There is another type of intercalated cell called β-intercalated cell, which is in essence a mirror image of the α-intercalated cell:
Right side shows α-intercalated cell, which secretes H+ ions to the urine while absorbing HCO3- into the interstitium in exchange for Cl-. β-intercalated cell, as it is shown in the left side, has the same co-transporters, but on the reverse side. Its luminal Cl-/HCO3- co-transporter allows secretion of HCO3- into the urine in exchange for Cl-.

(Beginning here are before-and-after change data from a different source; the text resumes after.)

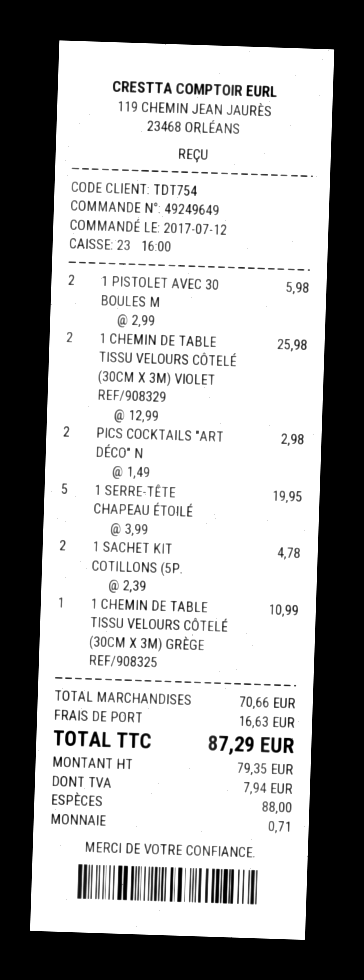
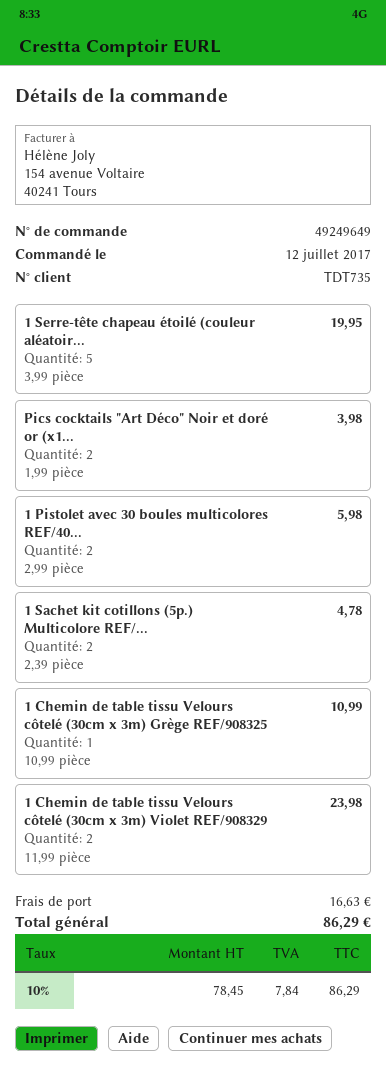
customer number: TDT754 -> TDT735
1 CHEMIN DE TABLE TISSU VELOURS CÔTELÉ (30CM X 3M) VIOLET REF/908329: 2 x 12.99 = 25.98 -> 2 x 11.99 = 23.98
PICS COCKTAILS "ART DÉCO" N: 2 x 1.49 = 2.98 -> 2 x 1.99 = 3.98
net: 79.35 -> 78.45
tax: 7.94 -> 7.84
total: 87.29 -> 86.29

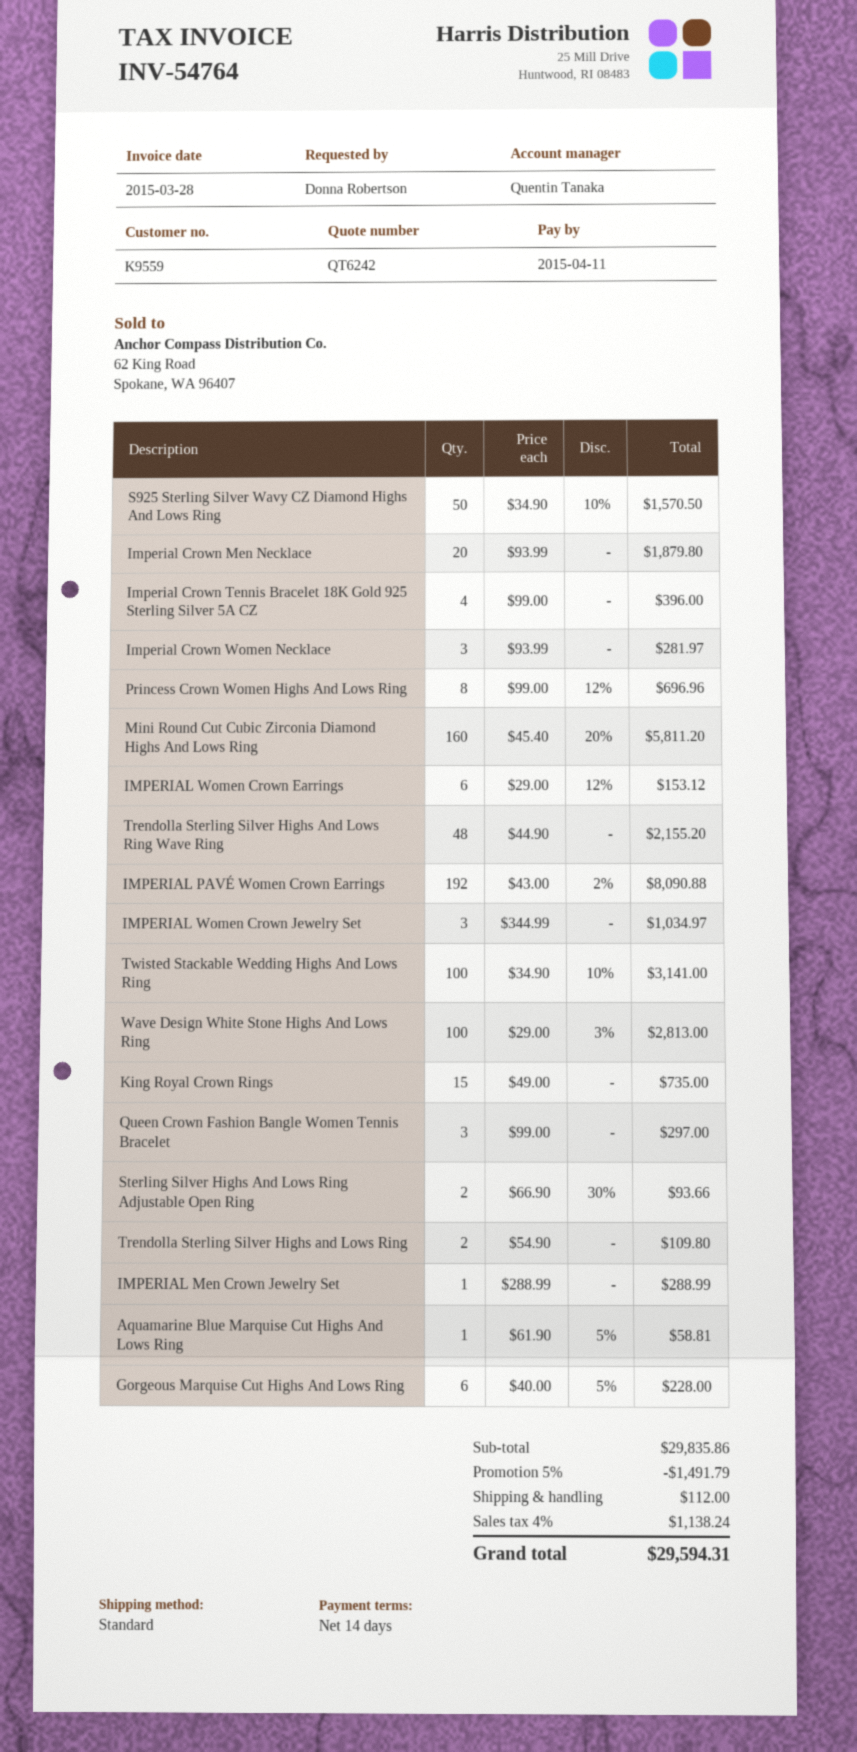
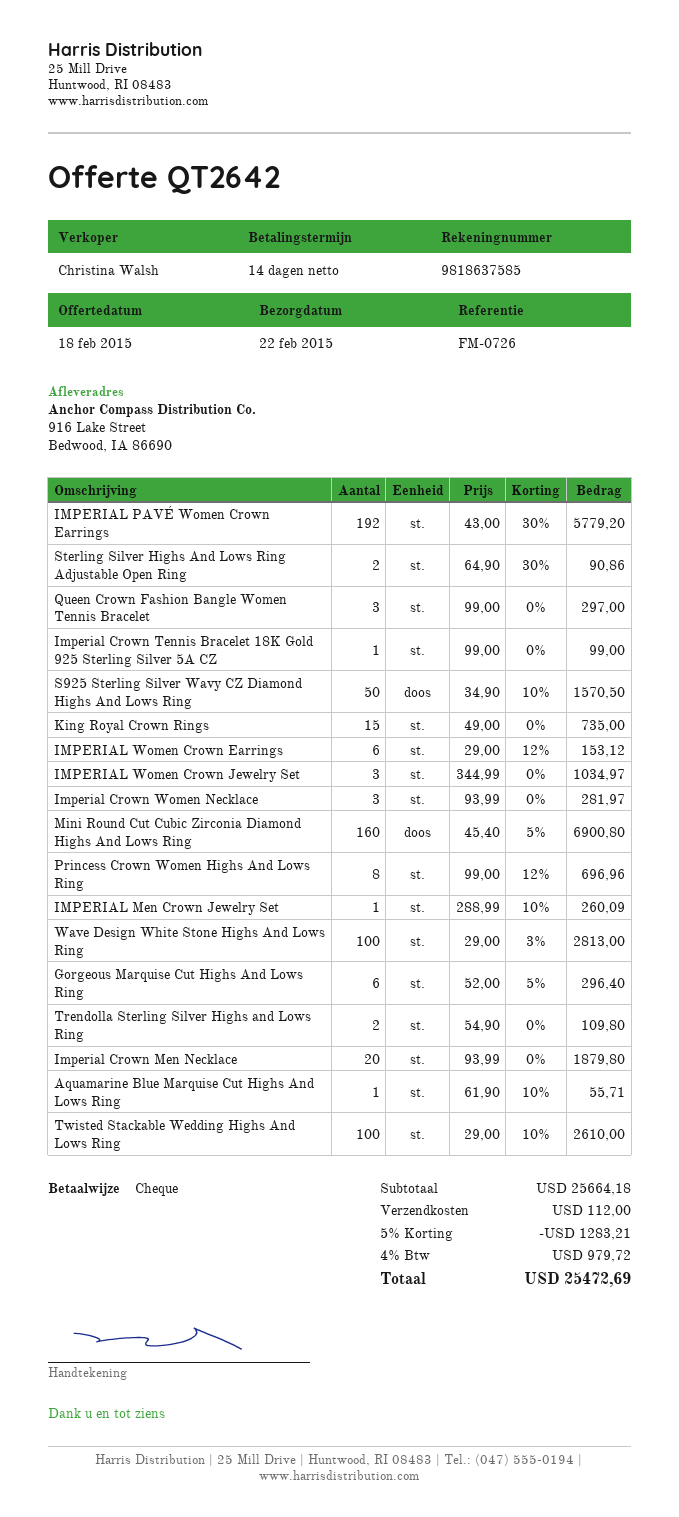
quote number: QT6242 -> QT2642
sales rep: Quentin Tanaka -> Christina Walsh
Imperial Crown Tennis Bracelet 18K Gold 925 Sterling Silver 5A CZ: 4 x 99.00 = 396.00 -> 1 x 99.00 = 99.00
Mini Round Cut Cubic Zirconia Diamond Highs And Lows Ring: 160 x 45.40 - 20% = 5811.20 -> 160 x 45.40 - 5% = 6900.80
Trendolla Sterling Silver Highs And Lows Ring Wave Ring: 48 x 44.90 = 2155.20 -> none
IMPERIAL PAVÉ Women Crown Earrings: 192 x 43.00 - 2% = 8090.88 -> 192 x 43.00 - 30% = 5779.20
Twisted Stackable Wedding Highs And Lows Ring: 100 x 34.90 - 10% = 3141.00 -> 100 x 29.00 - 10% = 2610.00
Sterling Silver Highs And Lows Ring Adjustable Open Ring: 2 x 66.90 - 30% = 93.66 -> 2 x 64.90 - 30% = 90.86
IMPERIAL Men Crown Jewelry Set: 1 x 288.99 = 288.99 -> 1 x 288.99 - 10% = 260.09
Aquamarine Blue Marquise Cut Highs And Lows Ring: 1 x 61.90 - 5% = 58.81 -> 1 x 61.90 - 10% = 55.71
Gorgeous Marquise Cut Highs And Lows Ring: 6 x 40.00 - 5% = 228.00 -> 6 x 52.00 - 5% = 296.40
subtotal: 29835.86 -> 25664.18
discount: 5% = 1491.79 -> 5% = 1283.21
tax: 4% = 1138.24 -> 4% = 979.72
total: 29594.31 -> 25472.69

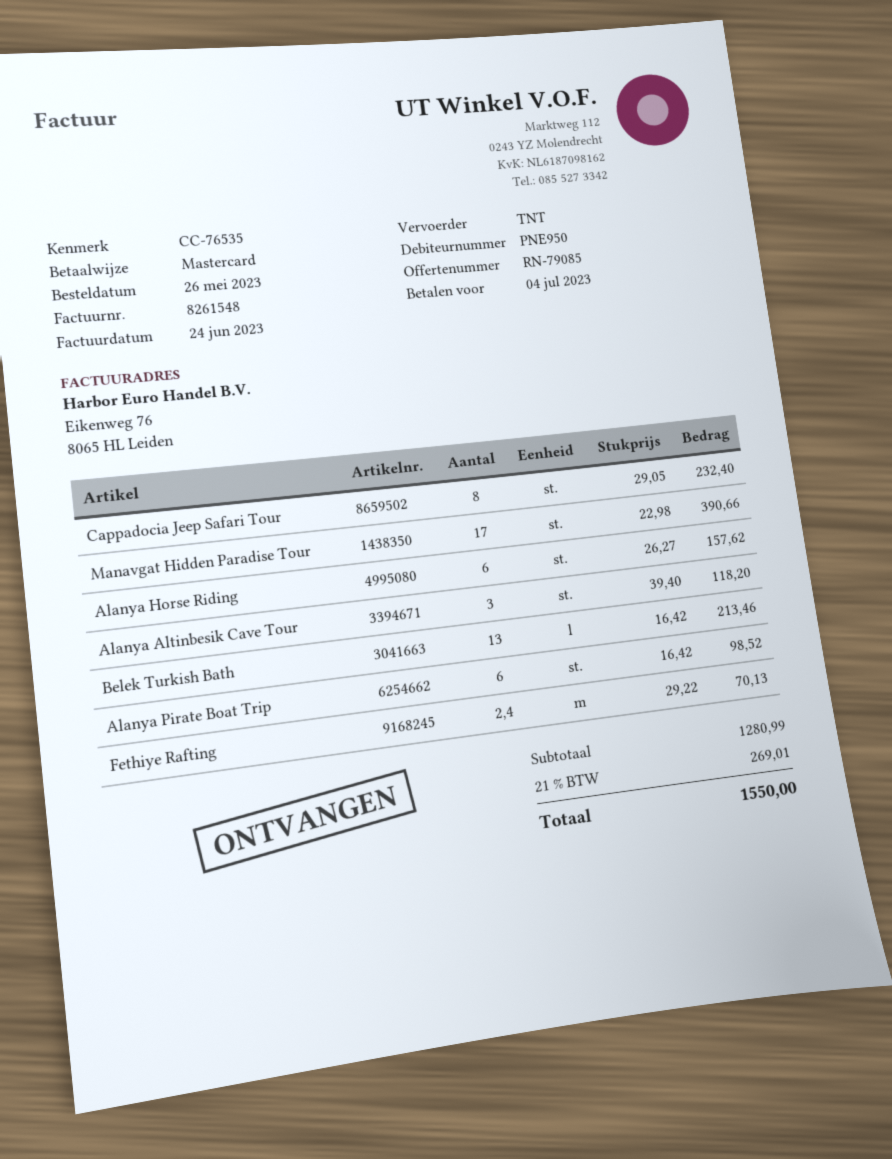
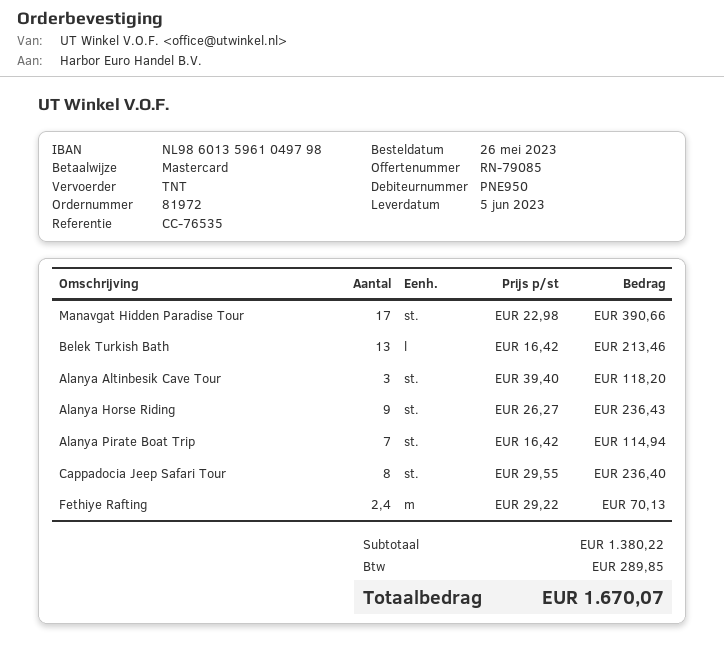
Cappadocia Jeep Safari Tour: 8 x 29.05 = 232.40 -> 8 x 29.55 = 236.40
Alanya Horse Riding: 6 x 26.27 = 157.62 -> 9 x 26.27 = 236.43
Alanya Pirate Boat Trip: 6 x 16.42 = 98.52 -> 7 x 16.42 = 114.94
subtotal: 1280.99 -> 1380.22
tax: 269.01 -> 289.85
total: 1550.00 -> 1670.07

In metabolic alkalosis, there's excess HCO3-. Now, if there's adequate Cl- in the urine, then it is possible to absorb that Cl- and excrete HCO3- in return. Indeed, if HCO3- excess occurred as a result of volume contraction (like you'd see in loop diuretics), then giving saline to such a patient would result Cl- to be filtered in the urine, which then can be exchanged for HCO3-. This type of metabolic alkalosis is saline responsive, and due to the kidney exchanging Cl- for HCO3-, urine Cl is < 10 mEq/L. However, metabolic alkalosis may also seen in pathologies with volume excess, such as hyperaldosteronism. In such cases, there will be excess H+ secretion (rather than increased HCO3- absorption as seen with volume contraction). H+ secretion is accompanied by passive Cl- secretion (not shown in the figure above). That is why in such cases, urine Cl- is found to be increased (>20 mEq/L).
In metabolic acidosis, you'd want increased HCO3- reabsorption.